Hot Toddy, Sandrina's
There's no poetry in a hot toddy. No sex. No glamour. It sounds like "hot teddy" but has nothing in common with a negligee and everything in common with flannel pajamas. Don't go gazing into your glass expecting to find brilliant turns of phrase lurking within. You can't spin straw into gold, OK? The combination of whiskey, hot water, lemon and sugar is purely purposeful, like a hammer.
It's just as well; inspiration tends to run low this time of year. The coffers are empty, the pantry bare. The muse, always a fickle lady, took off a while back for warmer climes. Robert Frost would have some lovely words to describe the gently falling snow on the other side of our windowpane, but poet laureate we are not. Here's some profundity for you: "Great, now the car has to be scraped off."
What we can say about this drink: It's warm, it's soothing. It makes you feel better. It's like hot tea, except without the tea and with whiskey instead. (Actually, the British variation is made with tea in lieu of plain hot water.) The toddy dates back to the 17th century and can refer to just about any permutation of water, spirit and sweetener, served hot.
Esquire drinks correspondent David Wondrich claims this simple equation "is one of the clearest signs I know that there is a providential plan to the universe." He suggests making it with rye but allows that you can substitute bourbon, Scotch, Irish, applejack, brandy or Jamaican rum. Mix in a little sugar or honey, and throw in a cinnamon stick or a couple of cloves if you like.
Sandrina's (5098 Arsenal Street; 314-601-3456) hot toddy is straightforward: bourbon, water, honey, slice of lemon. They use Mark Twain bourbon, a lower-end label made by the Kentucky distillery Heaven Hill. It is a perfectly serviceable whiskey, which makes it a fitting choice for Sandrina's, a place that's all about meeting a need. This south-side bar's main claim to fame is that it's open till 3 a.m. every night, and the kitchen stays open till 2.
We've never planned to go to Sandrina's at the outset of an evening, but we've been known to end up there all the same. If you find yourself at Sandrina's in the wee hours looking for something to eat, it's safe to say your evening took a left turn somewhere along the way. Which is not to diminish the value of a hot toddy and a plate of grub before heading for home on a cold winter night.
There is an Irish proverb that goes, "What whiskey will not cure, there is no cure for." The Irish obviously hold whiskey in high esteem, but there are a few things it can't cure. Cancer, for instance. Or loneliness. But when mixed in a hot toddy, it has long been used, with great success, to stave off a chill in cold or wet weather, to treat sleeplessness, the common cold and the flu.
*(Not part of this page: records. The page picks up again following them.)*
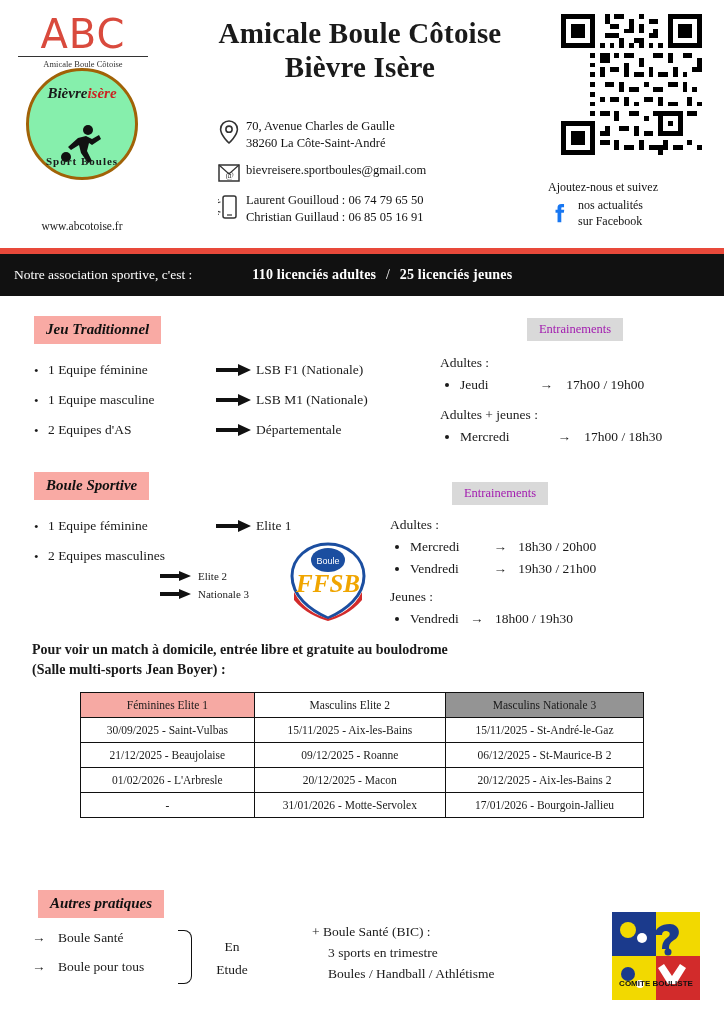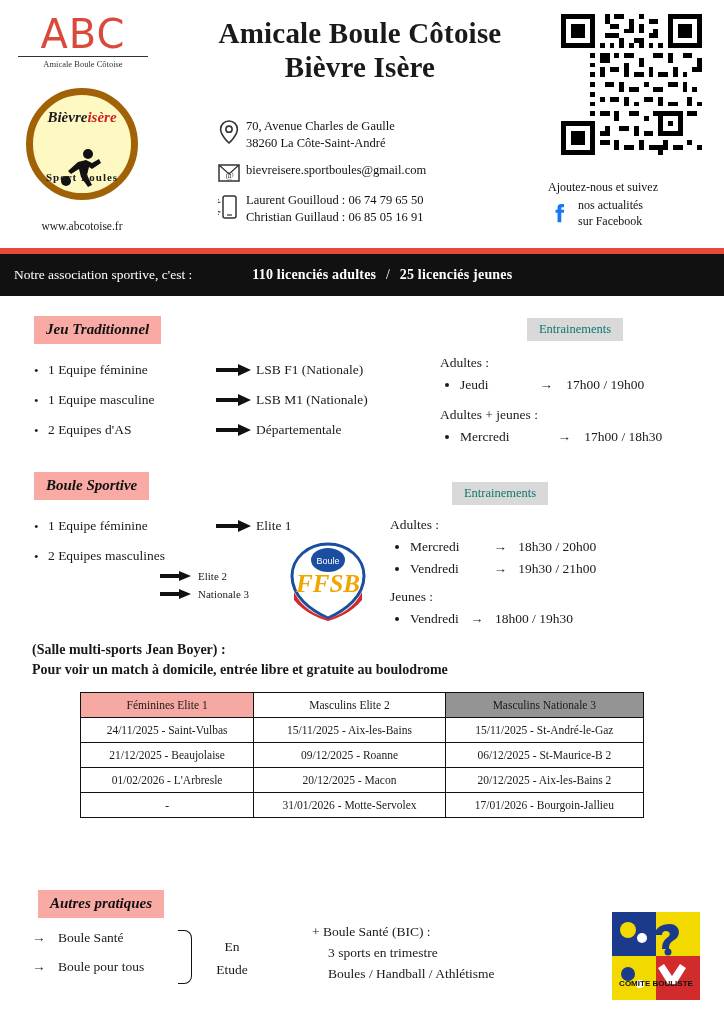--- a/index.html
+++ b/index.html
@@ -20,23 +20,23 @@
   .logo-abc .abc-text {
     font-family:"DejaVu Sans", sans-serif;
     font-weight:normal; font-size:40px; letter-spacing:1px; color:#d94a3d;
     line-height:1;
   }
   .logo-abc .abc-sub {
     font-family:"Liberation Serif", serif;
     font-size:8.5px; color:#333; border-top:1px solid #333; margin-top:2px; padding-top:2px;
   }
   .logo-bis {
-    position:absolute; left:26px; top:88px; width:112px; height:112px;
-    border:7px solid #a16207; border-radius:50%;
-    background:#fef9c3;
+    position:absolute; left:26px; top:68px; width:112px; height:112px;
+    border:3px solid #a16207; border-radius:50%;
+    background:#86efac;
   }
   .logo-bis .bis-top {
     position:absolute; top:14px; left:0; right:0; text-align:center;
     font-family:"Liberation Serif", serif; font-style:italic; font-size:15px; font-weight:bold;
   }
   .logo-bis .bis-top .red { color:#cc2222; }
   .logo-bis .bis-bottom {
     position:absolute; bottom:10px; left:0; right:0; text-align:center;
     font-family:"Liberation Serif", serif; font-size:11px; font-weight:bold; letter-spacing:1px;
   }
@@ -77,21 +77,21 @@
   .band .right { margin-left:60px; font-size:14px; font-weight:bold; letter-spacing:.2px;}
   .band .right .sep { font-weight:normal; padding:0 6px; }
 
   
   .pill {
     display:inline-block; background:#f9aaa4; color:#111;
     font-family:"Liberation Serif", serif; font-weight:bold; font-style:italic;
     font-size:15px; padding:5px 12px 6px 12px;
   }
   .greypill {
-    display:inline-block; background:#d9d9d9; color:#0f766e;
+    display:inline-block; background:#d9d9d9; color:#a21caf;
     font-family:"Liberation Serif", serif; font-size:12.5px; padding:4px 12px;
   }
 
   
   .sec-trad { position:absolute; left:34px; top:316px; width:420px; }
   .bullets { margin:18px 0 0 0; padding:0; list-style:none; }
   .bullets li { display:flex; align-items:center; margin-bottom:14px; font-size:13.5px; }
   .bullets li .dot {
     width:14px; flex:0 0 14px; font-size:13px; line-height:1;
   }
@@ -495,35 +495,35 @@
     <ul>
       <li>
         <span class="day" style="min-width:0;">Vendredi</span>
         <span class="ar">→</span>
         <span>18h00 / 19h30</span>
       </li>
     </ul>
   </div>
 
   <div class="matchnote">
+    <div>Pour voir un match à domicile, entrée libre et gratuite au boulodrome</div>
     <div>(Salle multi-sports Jean Boyer) :</div>
-    <div>Pour voir un match à domicile, entrée libre et gratuite au boulodrome</div>
   </div>
 
   <table class="tbl">
     <thead>
       <tr>
         <th class="c1">Féminines Elite 1</th>
         <th class="c2">Masculins Elite 2</th>
         <th class="c3">Masculins Nationale 3</th>
       </tr>
     </thead>
     <tbody>
       <tr>
-        <td>24/11/2025 - Saint-Vulbas</td>
+        <td>30/09/2025 - Saint-Vulbas</td>
         <td>15/11/2025 - Aix-les-Bains</td>
         <td>15/11/2025 - St-André-le-Gaz</td>
       </tr>
       <tr>
         <td>21/12/2025 - Beaujolaise</td>
         <td>09/12/2025 - Roanne</td>
         <td>06/12/2025 - St-Maurice-B 2</td>
       </tr>
       <tr>
         <td>01/02/2026 - L'Arbresle</td>

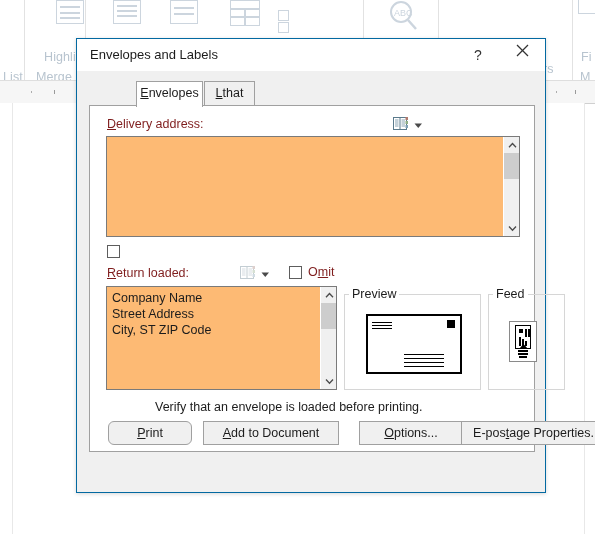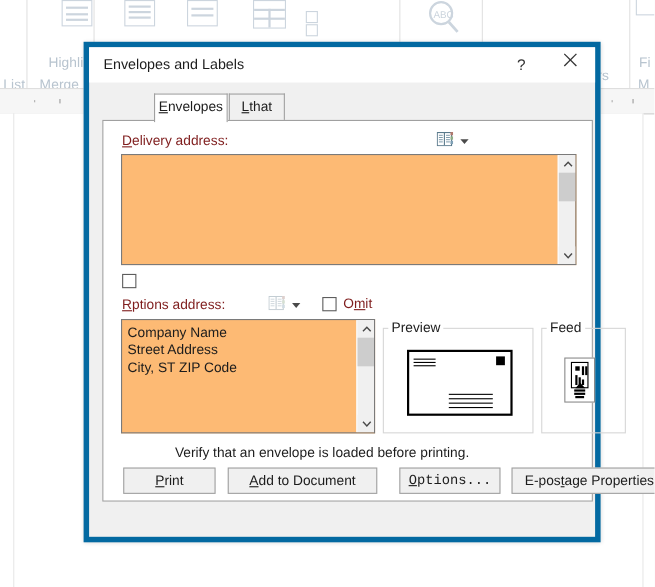--- a/index.html
+++ b/index.html
@@ -93,21 +93,21 @@
     width: 12px; height: 431px;
     background: #ffffff;
   }
 
   
   .dialog {
     position: absolute;
     left: 76px; top: 38px;
     width: 470px; height: 455px;
     background: #f0f0f0;
-    border: 5px solid #0369a1;
+    border: 1px solid #0369a1;
     box-sizing: border-box;
     box-shadow: 0 1px 4px rgba(0,0,0,0.16);
   }
   .dlg-title {
     position: absolute;
     left: 0; top: 0;
     width: 100%; height: 32px;
     background: #ffffff;
     box-sizing: border-box;
   }
@@ -482,21 +482,21 @@
               <svg width="9" height="7" viewBox="0 0 9 7">
                   <path d="M1 1.5 L4.5 5.2 L8 1.5" fill="none" stroke="#4a4a4a" stroke-width="1.3"></path>
                 </svg>
             </div>
           </div>
         </div>
 
         <div class="cbox" style="left:17px; top:139px;"></div>
 
         <div class="fld-label" style="left:17px; top:160px;">
-          <span class="u">R</span><span>ptions address:</span>
+          <span class="u">R</span><span>eturn loaded:</span>
         </div>
 
         <div class="abook" style="left:150px; top:159px; opacity:0.55;">
           <svg width="15" height="13" viewBox="0 0 15 13">
             <rect x="0.5" y="0.5" width="13" height="12" fill="#fff" stroke="#93a5b0" stroke-width="1"></rect>
             <line x1="7" y1="1" x2="7" y2="12" stroke="#93a5b0" stroke-width="1"></line>
             <line x1="2" y1="3" x2="5.5" y2="3" stroke="#aab9c2" stroke-width="0.9"></line>
             <line x1="2" y1="5" x2="5.5" y2="5" stroke="#aab9c2" stroke-width="0.9"></line>
             <line x1="2" y1="7" x2="5.5" y2="7" stroke="#aab9c2" stroke-width="0.9"></line>
             <line x1="2" y1="9" x2="5.5" y2="9" stroke="#aab9c2" stroke-width="0.9"></line>
@@ -566,27 +566,27 @@
           <div class="feed-bar" style="left:8px; top:28px; width:10px; height:1.5px;"></div>
           <div class="feed-bar" style="left:8px; top:31px; width:10px; height:1.5px;"></div>
           <div class="feed-bar" style="left:9px; top:34px; width:8px; height:1.5px;"></div>
           <svg style="position:absolute; left:9px; top:22px;" width="9" height="6" viewBox="0 0 9 6">
               <path d="M4.5 0 L9 5 L0 5 Z" fill="#000"></path>
             </svg>
         </div>
 
         <div class="verify" style="left:17px; top:294px;margin-left:48px;">Verify that an envelope is loaded before printing.</div>
 
-        <button class="btn" style="left:18px; top:315px; width:84px;">
+        <button class="btn" style="left:18px; top:315px; width:84px;border-radius:6px;">
           <span class="u">P</span><span>rint</span>
         </button>
         <button class="btn" style="left:113px; top:315px; width:136px;">
           <span class="u">A</span><span>dd to Document</span>
         </button>
-        <button class="btn" style="left:269px; top:315px; width:92px;font-family:Liberation Mono, monospace;">
+        <button class="btn" style="left:269px; top:315px; width:104px;">
           <span class="u">O</span><span>ptions...</span>
         </button>
         <button class="btn" style="left:371px; top:315px; width:152px;">
           <span>E-pos</span><span class="u">t</span><span>age Properties...</span>
         </button>
       </div>
     </div>
 
   </div>
 </div>

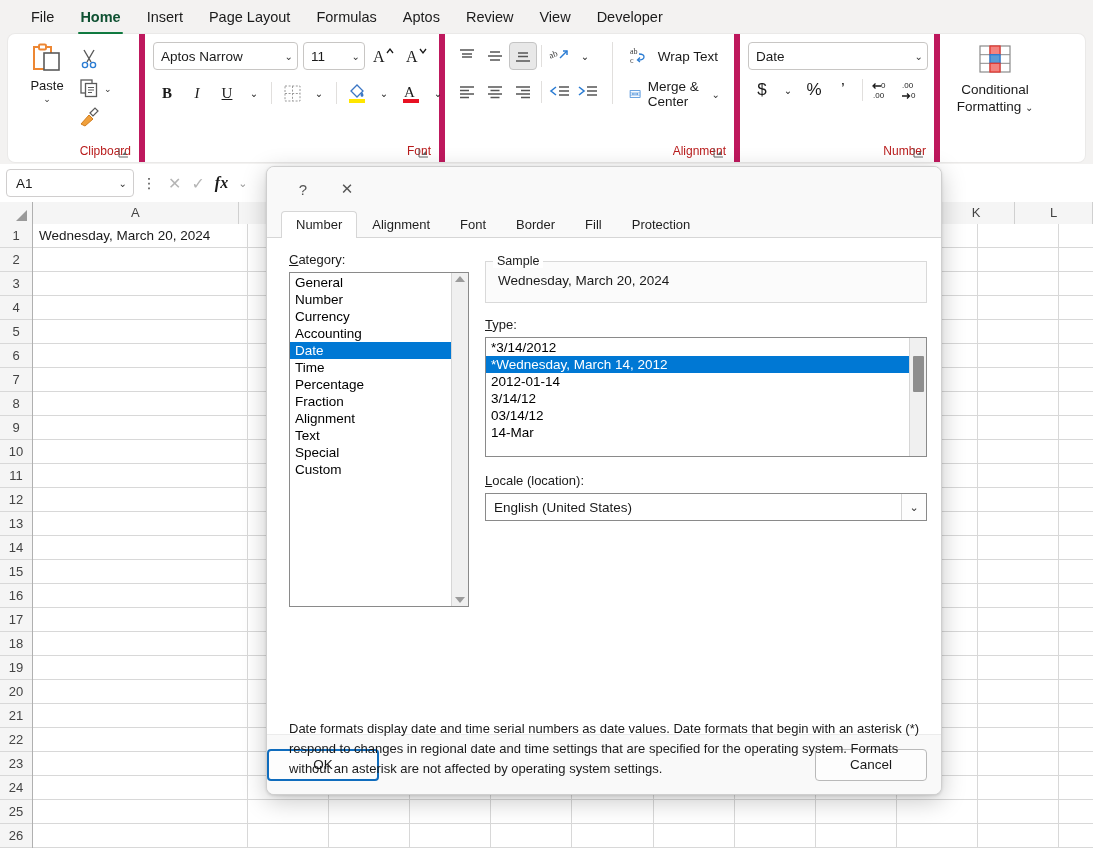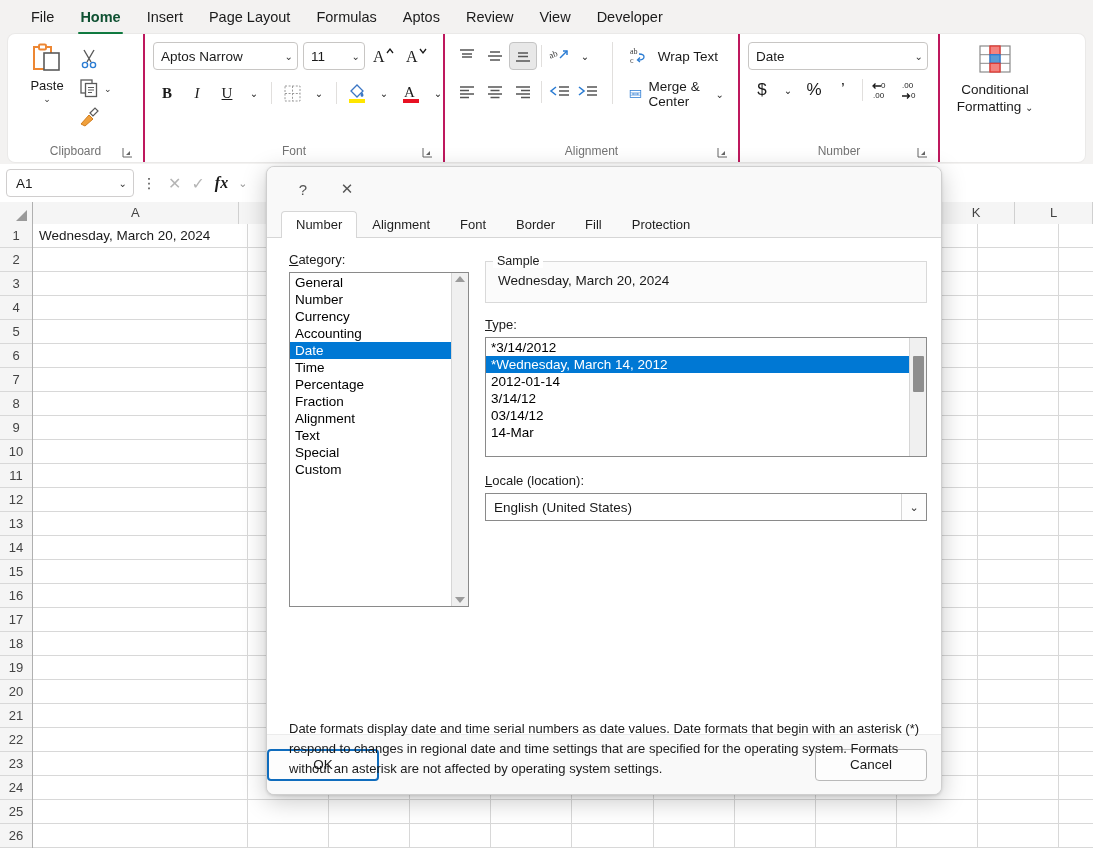--- a/index.html
+++ b/index.html
@@ -49,26 +49,26 @@
     display: flex;
     align-items: stretch;
     box-shadow: 0 0 0 1px rgba(0,0,0,0.035);
   }
   #ribbon-wrap { height: 130px; background:#f3f2f1; padding-top:0px;}
   .group {
     position: relative;
     display: flex;
     flex-direction: column;
     padding: 6px 8px 0 8px;
-    border-right: 2px solid #be185d;
+    border-right: 6px solid #be185d;
   }
   .group:last-child { border-right: none; }
   .group-body { display:flex; flex:1; align-items:flex-start; }
   .group-label {
-    text-align:center; font-size:12px; color:#737373;
+    text-align:right; font-size:12px; color:#b91c1c;
     height: 22px; line-height: 22px; position:relative;
   }
   .dialog-launcher {
     position:absolute; right:2px; bottom:4px;
     width:11px; height:11px; color:#666; font-size:11px; line-height:11px;
   }
   .dl-svg { display:block; }
 
   
   #grp-clipboard { width: 137px; }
If you're like Drink of the Week, you're looking for warmth anywhere you can find it right about now. We keep adding layers of clothes, nudging up the thermostat and running through the full tank of hot water in the shower. There are plenty of ways to warm yourself, and some of them even have a little poetry to them. You could wrap yourself in a blanket straight out of the dryer. Sit in front of a roaring fire. Show kindness to your fellow man. The simplest and most efficient route? A warm, strong drink. Poetry is lost on us, at least until spring.